Task item -> Your answer should hold exactly the lines from the line containing "subtotal: 379.36 -> 395.83" through the end of the entries that follow.

Items from a dataset
=====

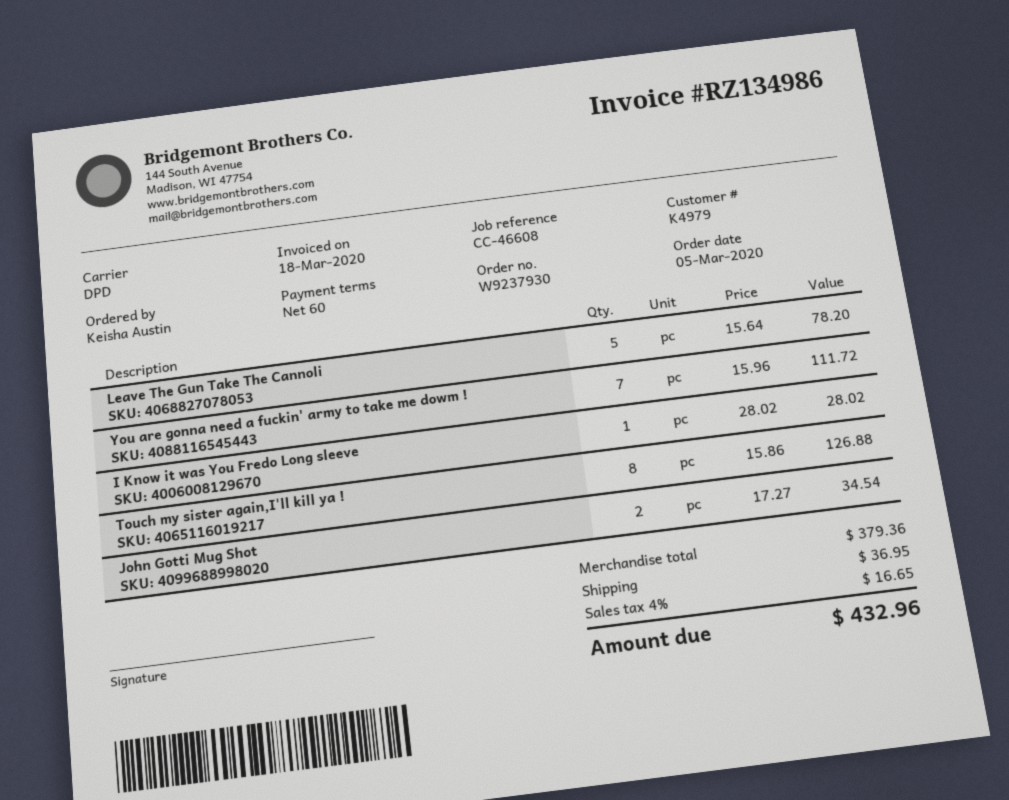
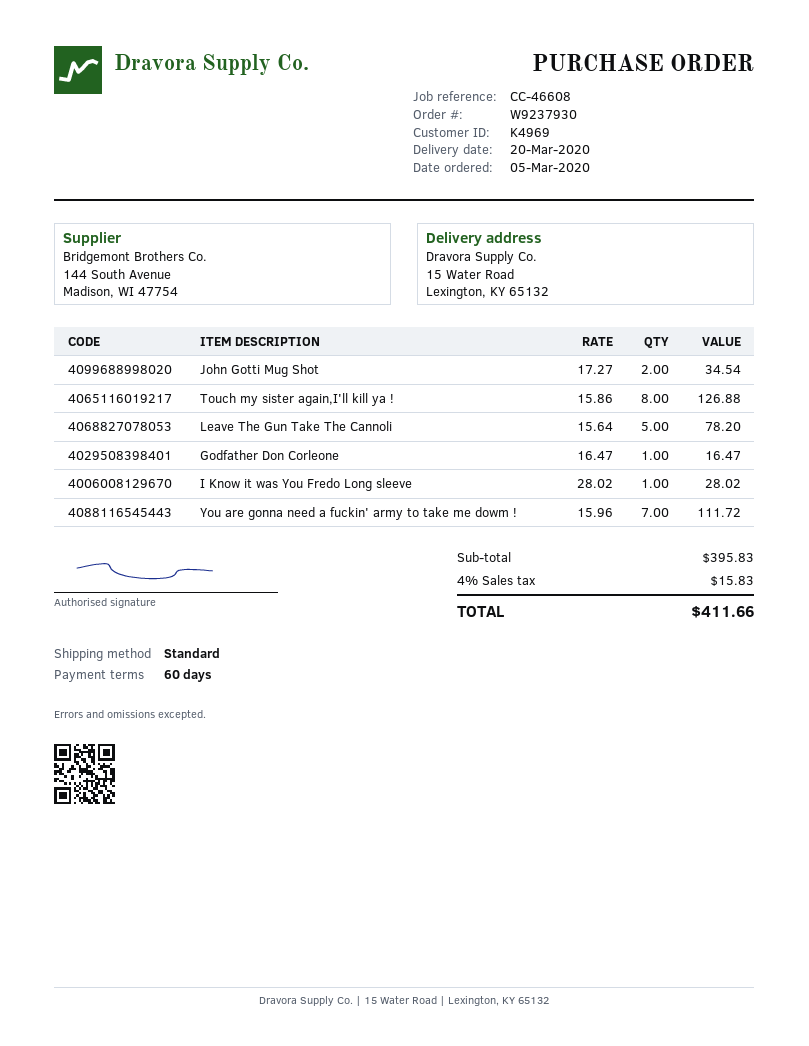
customer number: K4979 -> K4969
shipping method: DPD -> standard
Godfather Don Corleone: none -> 1 x 16.47 = 16.47
subtotal: 379.36 -> 395.83
shipping: 36.95 -> none
tax: 4% = 16.65 -> 4% = 15.83
total: 432.96 -> 411.66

=====

Written solution ->
subtotal: 379.36 -> 395.83
shipping: 36.95 -> none
tax: 4% = 16.65 -> 4% = 15.83
total: 432.96 -> 411.66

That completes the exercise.